======== DATA LISTING
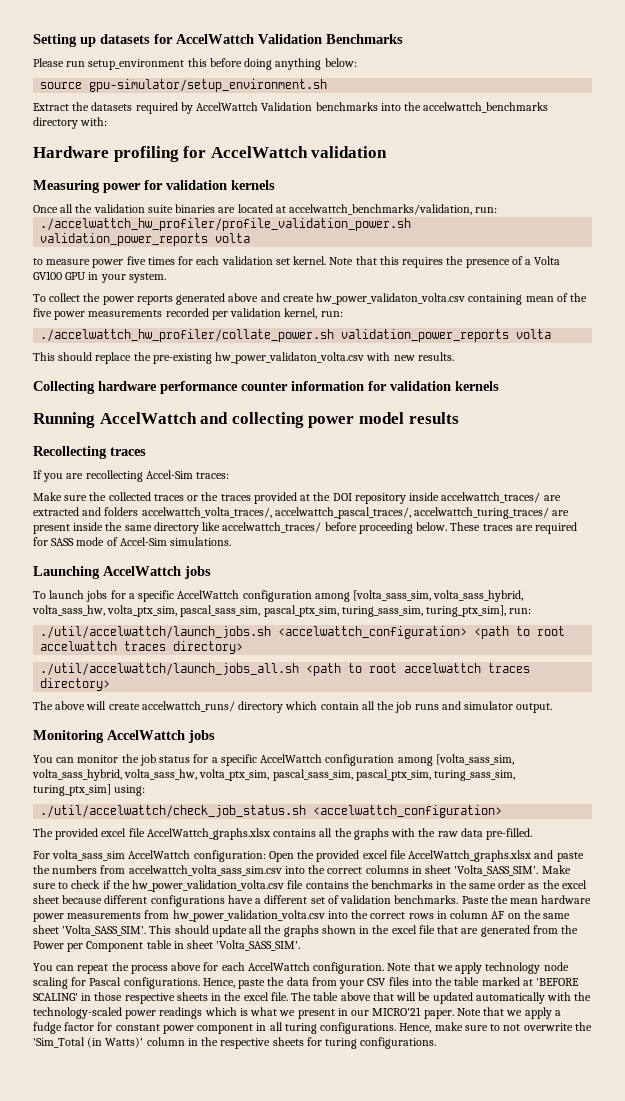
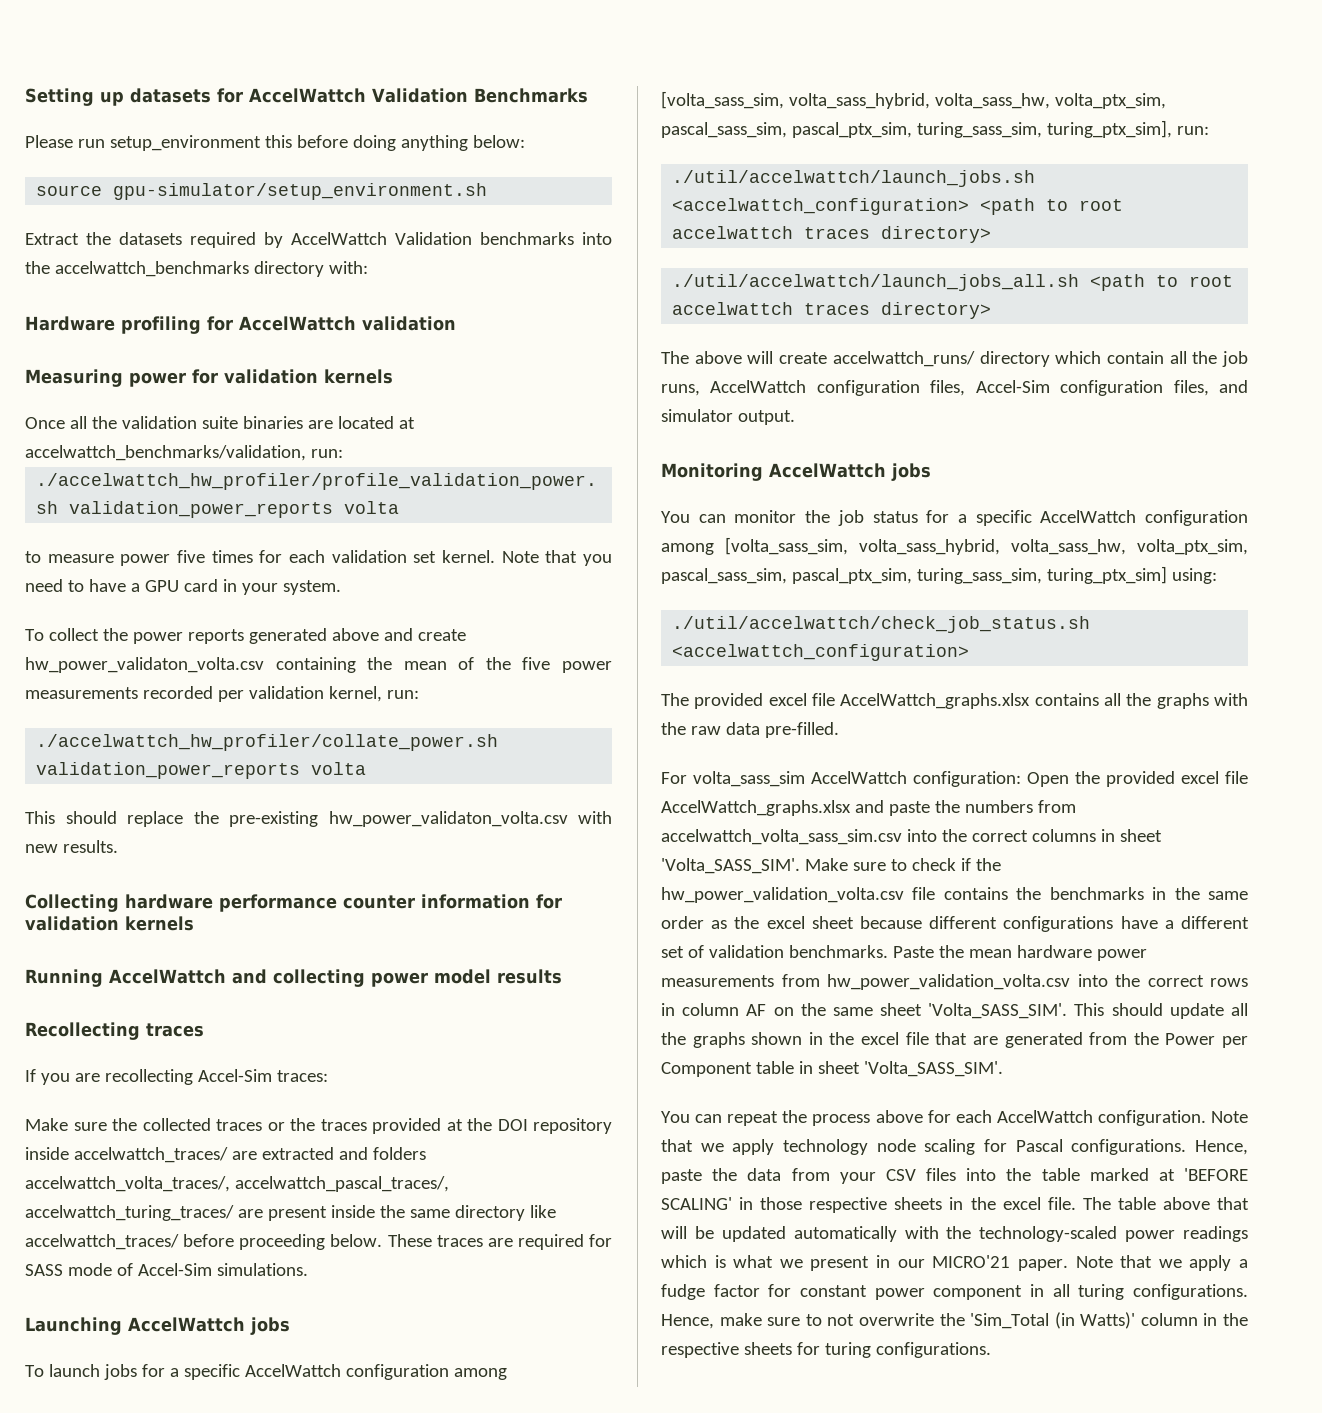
[379,256,561,268] [33,271,87,280] this requires the presence of a Volta GV100 GPU -> [583,554,612,566] [25,579,218,592] you need to have a GPU card
(523, 299) none -> [367,657,393,670] the
[414,704,439,710] runs -> [661,380,1209,396] runs, AccelWattch configuration files, Accel-Sim configuration files,

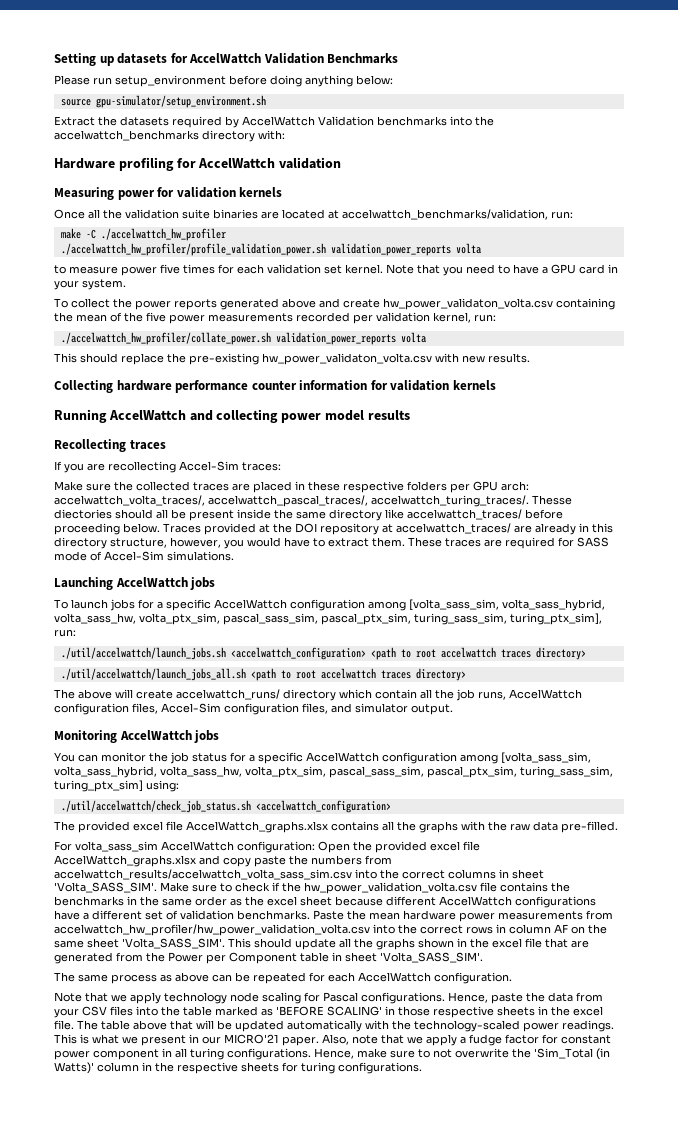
[264,135,292,148] this -> (226, 81) none
(343, 453) none -> [60,228,226,241] // make -C ./accelwattch_hw_profiler
[267,1118,612,1134] [25,1147,426,1163] [25,1176,449,1192] [25,1205,263,1221] or the traces provided at the DOI repository inside accelwattch_traces/ are extracted and folders accelwattch_volta_traces/, accelwattch_pascal_traces/, accelwattch_turing_traces/ are -> [232,481,529,493] [54,495,572,507] [54,509,186,519] are placed in these respective folders per GPU arch: accelwattch_volta_traces/, accelwattch_pascal_traces/, accelwattch_turing_traces/. Thesse diectories should all be
(383, 1240) none -> [163,523,613,535] [54,537,405,549] Traces provided at the DOI repository at accelwattch_traces/ are already in this directory structure, however, you would have to extract them.
(884, 806) none -> [223,857,251,867] copy
[661,829,902,845] accelwattch_volta_sass_sim.csv -> [54,869,352,880] accelwattch_results/accelwattch_volta_sass_sim.csv
(998, 922) none -> [439,896,512,906] AccelWattch
[827,974,1070,990] hw_power_validation_volta.csv -> [54,924,370,936] accelwattch_hw_profiler/hw_power_validation_volta.csv
[661,1110,923,1126] You can repeat the process above -> [54,972,306,984] The same process as above can be repeated
(1206, 1118) none -> (512, 978) //
[1158,1169,1175,1181] at -> [261,1008,273,1016] as
[1183,1226,1248,1242] [661,1255,707,1268] readings which -> [562,1020,614,1032] [54,1034,77,1044] readings. This
[1075,1256,1113,1268] Note -> [322,1034,378,1045] Also, note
================
● **EXERCISE DIRECTIONS**:
Repeat, exactly and in full, each line from the start of the data to the line that contains "(343, 453) none". Pictures do not go in.

● **SOLUTION TO THIS PROBLEM**:
[379,256,561,268] [33,271,87,280] this requires the presence of a Volta GV100 GPU -> [583,554,612,566] [25,579,218,592] you need to have a GPU card
(523, 299) none -> [367,657,393,670] the
[414,704,439,710] runs -> [661,380,1209,396] runs, AccelWattch configuration files, Accel-Sim configuration files,

[264,135,292,148] this -> (226, 81) none
(343, 453) none -> [60,228,226,241] // make -C ./accelwattch_hw_profiler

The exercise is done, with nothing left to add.